__WORK TO COMPLETE__
Scan the material below for the string "Config配置方法", and copy every line where it shows up.

** Opening DATA RECORDS block **

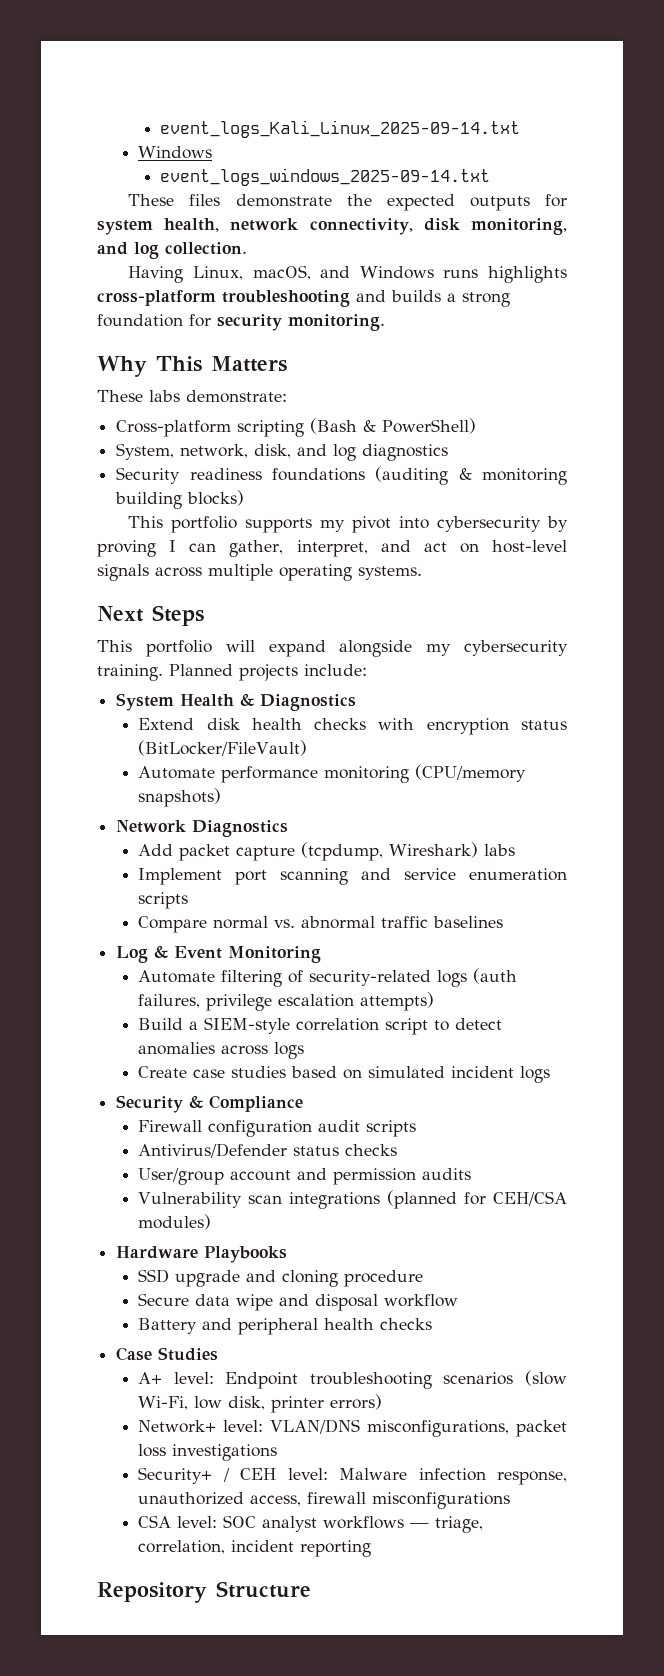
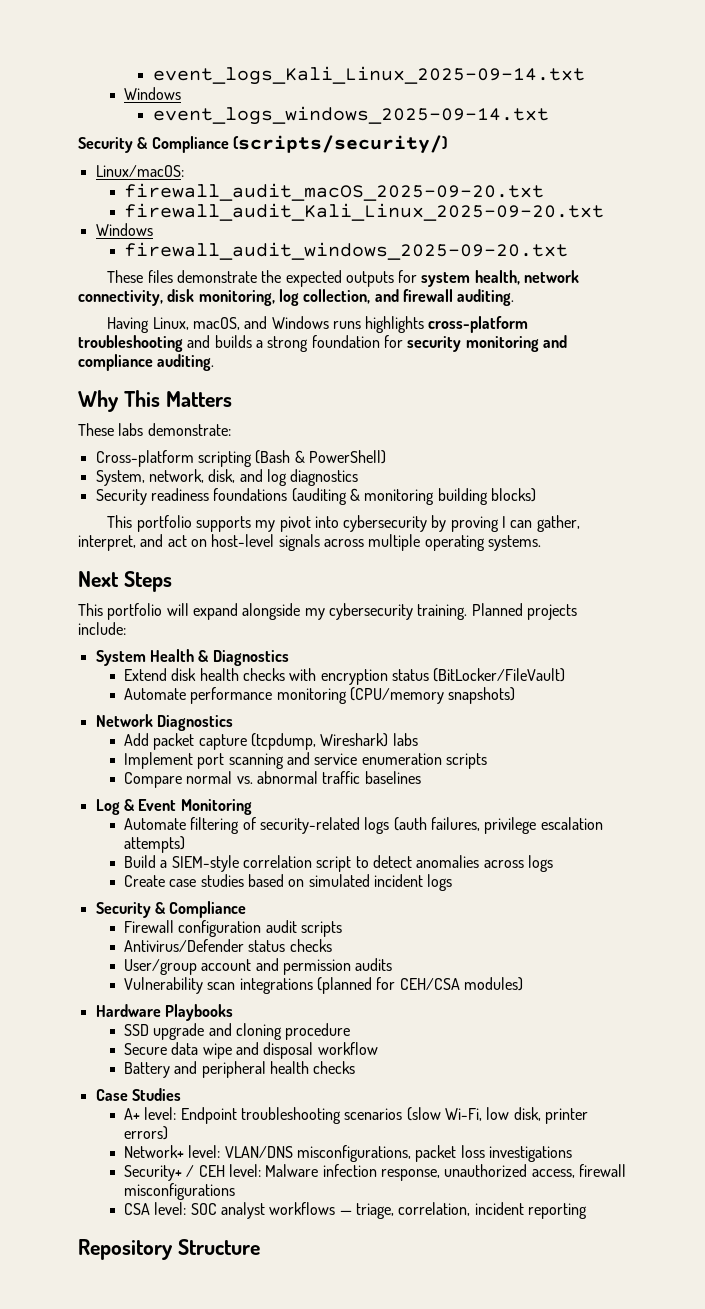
+ Security & Compliance (scripts/security/)
+ Linux/macOS:
+ firewall_audit_macOS_2025-09-20.txt
+ firewall_audit_Kali_Linux_2025-09-20.txt
+ Windows
+ firewall_audit_windows_2025-09-20.txt
- These files demonstrate the expected outputs for system health, network connectivity, disk monitoring, and log collection.
+ These files demonstrate the expected outputs for system health, network connectivity, disk monitoring, log collection, and firewall auditing.
- Having Linux, macOS, and Windows runs highlights cross-platform troubleshooting and builds a strong foundation for security monitoring.
+ Having Linux, macOS, and Windows runs highlights cross-platform troubleshooting and builds a strong foundation for security monitoring and compliance auditing.

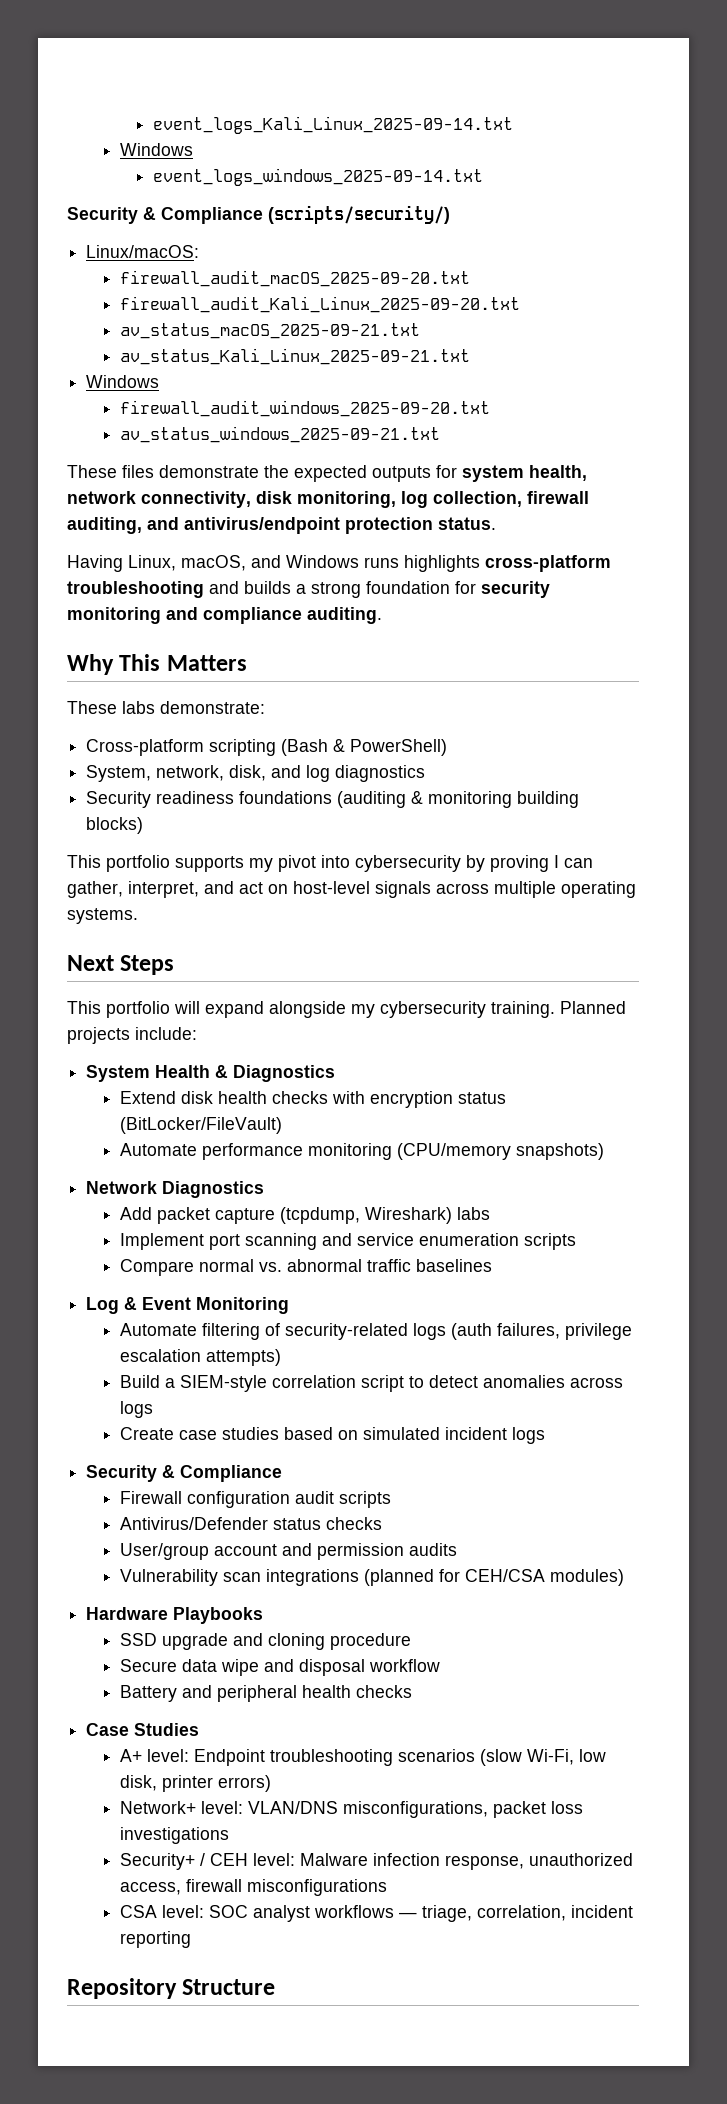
+ av_status_macOS_2025-09-21.txt
+ av_status_Kali_Linux_2025-09-21.txt
+ av_status_windows_2025-09-21.txt
- These files demonstrate the expected outputs for system health, network connectivity, disk monitoring, log collection, and firewall auditing.
+ These files demonstrate the expected outputs for system health, network connectivity, disk monitoring, log collection, firewall auditing, and antivirus/endpoint protection status.

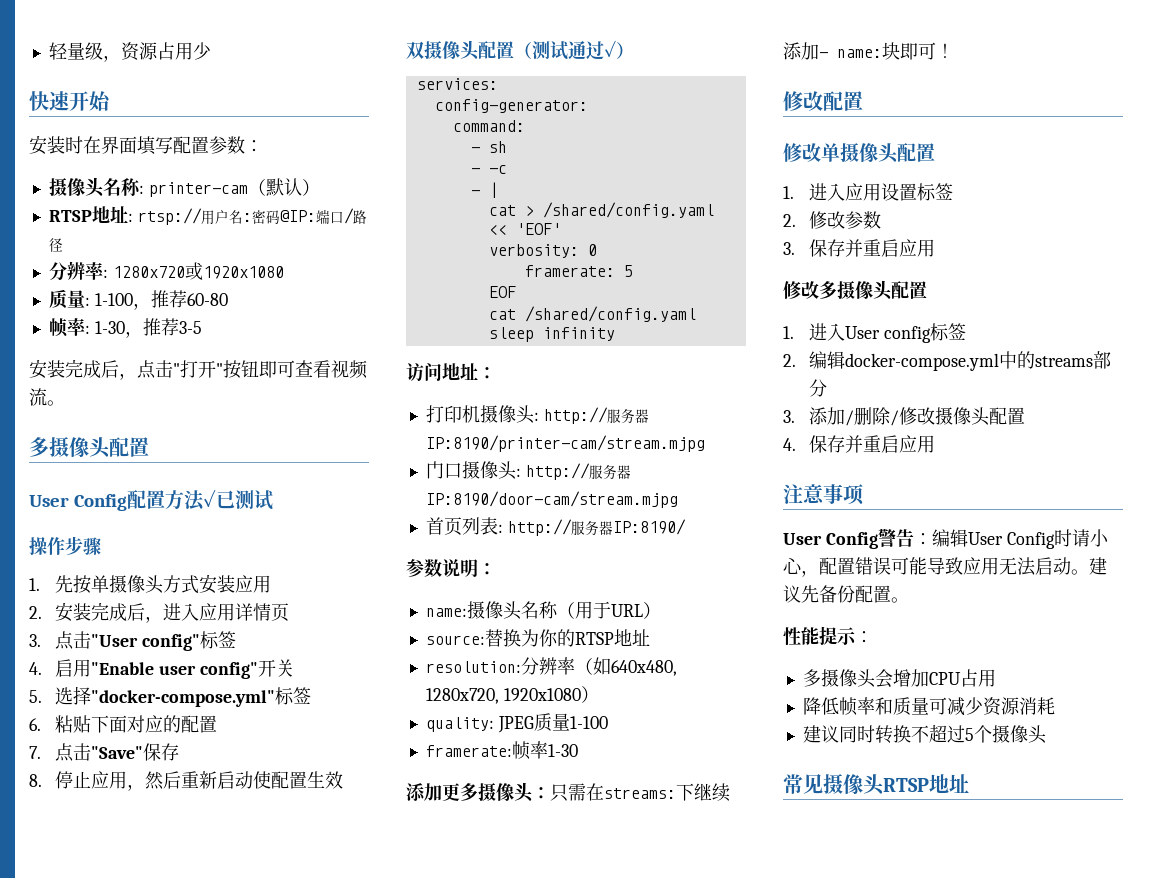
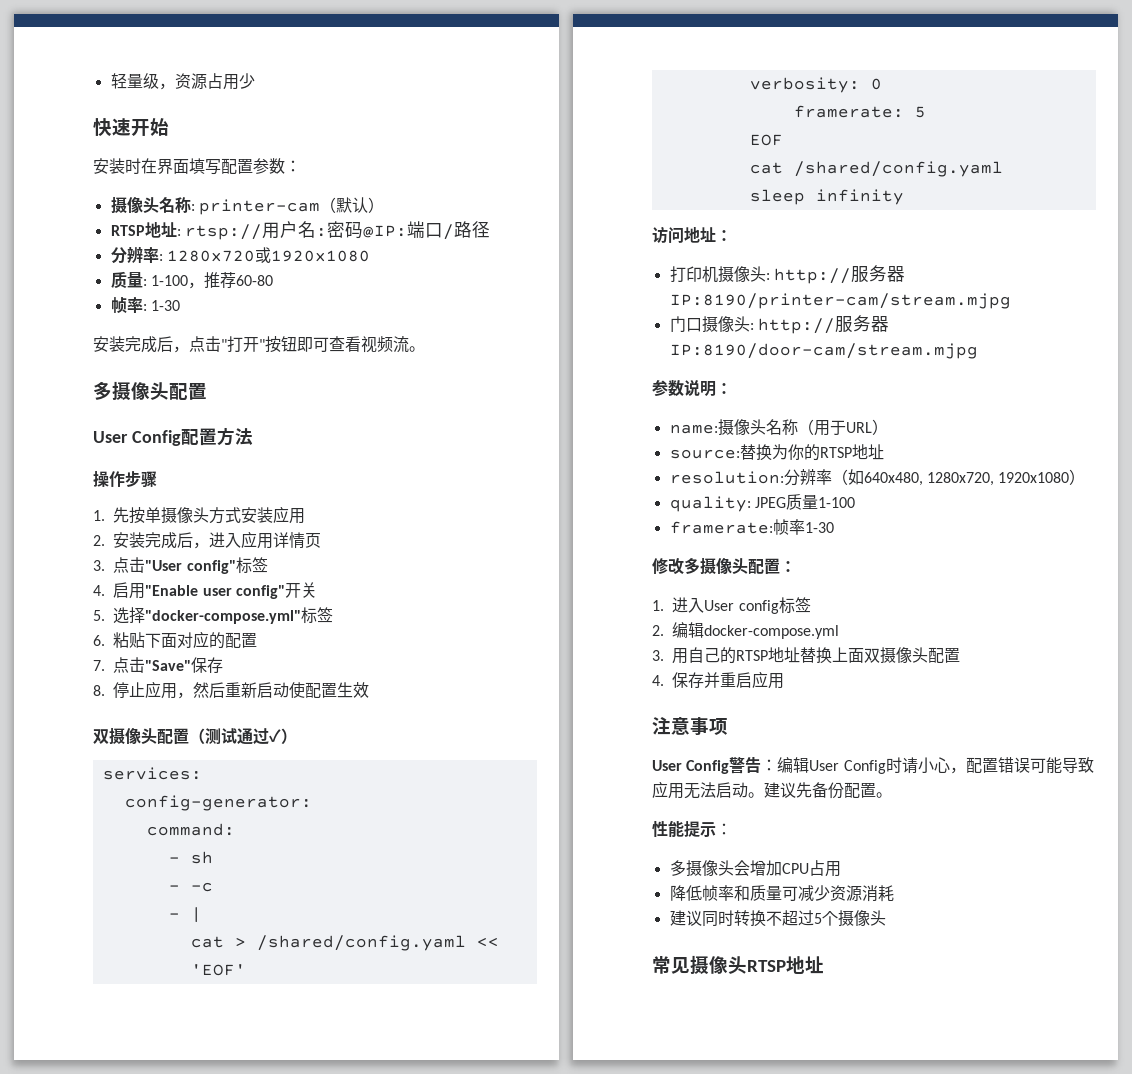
- 帧率: 1-30，推荐3-5
+ 帧率: 1-30
- User Config配置方法✓已测试
+ User Config配置方法
- 首页列表: http://服务器IP:8190/
- 添加更多摄像头：只需在streams:下继续添加- name:块即可！
- 修改配置
- 修改单摄像头配置
- 1.进入应用设置标签
- 2.修改参数
- 3.保存并重启应用
- 修改多摄像头配置
+ 修改多摄像头配置：
- 2.编辑docker-compose.yml中的streams部分
- 3.添加/删除/修改摄像头配置
+ 2.编辑docker-compose.yml
+ 3.用自己的RTSP地址替换上面双摄像头配置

** Closing DATA RECORDS block **

__TASK RESPONSE__
- User Config配置方法✓已测试
+ User Config配置方法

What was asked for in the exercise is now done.